Pacific Drilling S.A. (OTC: PACDQ) (“Pacific Drilling” or the “Company”)
today announced that a special purpose wholly owned subsidiary (the
“Escrow Issuer”) of the Company intends to offer $700 million aggregate
principal amount of senior secured first lien notes that mature five
years following their issuance, subject to market conditions. The
offering will be exempt from the registration requirements of the
Securities Act of 1933, as amended (the “Securities Act”).

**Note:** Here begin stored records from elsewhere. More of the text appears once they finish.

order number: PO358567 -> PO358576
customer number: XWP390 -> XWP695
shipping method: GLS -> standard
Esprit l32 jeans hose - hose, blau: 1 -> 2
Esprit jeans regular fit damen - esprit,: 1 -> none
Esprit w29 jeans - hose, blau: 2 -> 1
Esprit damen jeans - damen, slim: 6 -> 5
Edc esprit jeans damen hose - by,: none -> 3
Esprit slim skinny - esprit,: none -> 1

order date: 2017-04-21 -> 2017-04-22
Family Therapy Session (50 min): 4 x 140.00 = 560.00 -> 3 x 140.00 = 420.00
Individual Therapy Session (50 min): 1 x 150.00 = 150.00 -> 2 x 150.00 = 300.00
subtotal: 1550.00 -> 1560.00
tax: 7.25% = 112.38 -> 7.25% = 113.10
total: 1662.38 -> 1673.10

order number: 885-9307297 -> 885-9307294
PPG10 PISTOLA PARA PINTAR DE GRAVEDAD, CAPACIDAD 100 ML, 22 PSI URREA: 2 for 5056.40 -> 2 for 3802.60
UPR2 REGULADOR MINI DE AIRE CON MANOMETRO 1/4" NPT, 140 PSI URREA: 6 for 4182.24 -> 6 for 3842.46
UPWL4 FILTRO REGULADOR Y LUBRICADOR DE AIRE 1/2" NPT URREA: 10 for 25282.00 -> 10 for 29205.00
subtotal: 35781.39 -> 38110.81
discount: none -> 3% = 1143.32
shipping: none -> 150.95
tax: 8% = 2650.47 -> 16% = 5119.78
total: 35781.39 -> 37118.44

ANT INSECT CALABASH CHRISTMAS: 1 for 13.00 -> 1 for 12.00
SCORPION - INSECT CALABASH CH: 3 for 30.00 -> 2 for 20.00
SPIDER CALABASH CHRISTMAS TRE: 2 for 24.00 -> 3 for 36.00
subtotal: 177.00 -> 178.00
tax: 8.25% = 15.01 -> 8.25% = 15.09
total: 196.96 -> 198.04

The notes are being offered in connection with the restructuring of
Pacific Drilling as part of the First Amended Joint Plan of
Reorganization filed with the U.S. Bankruptcy Court for the Southern
District of New York on August 31, 2018 (the “Plan”). The net proceeds
of the offering will be funded into an escrow account (the “Escrow
Account”) established and maintained by the Escrow Issuer. If Pacific
Drilling’s proposed Plan is confirmed and certain other conditions are
satisfied on or before December 22, 2018 (the date on which such
conditions are satisfied, the “Escrow Release Date”), the Escrow Issuer
will merge with and into Pacific Drilling and Pacific Drilling will
become the obligor under the notes. On the Escrow Release Date, the
notes will be jointly and severally and fully and unconditionally
guaranteed on a senior secured basis by each of Pacific Drilling’s
restricted subsidiaries (subject to certain exceptions) and will be
secured on a first-priority basis by substantially all of Pacific
Drilling’s assets (subject to certain exceptions). Prior to the Escrow
Release Date, the notes will be general obligations of the Escrow
Issuer, secured only by a lien on the Escrow Account. On the Escrow
Release Date, the net proceeds from the offering will be released from
the Escrow Account to fund a portion of the payments to creditors
provided for under the Plan.

The notes and related guarantees will be offered only to qualified
institutional buyers under Rule 144A of the Securities Act, and to
non-U.S. persons in transactions outside the United States under
Regulation S of the Securities Act. The notes have not been, and will
not be, registered under the Securities Act and may not be offered or
sold in the United States absent registration or an applicable exemption
from, or in a transaction not subject to, the registration requirements
of the Securities Act and other applicable securities laws.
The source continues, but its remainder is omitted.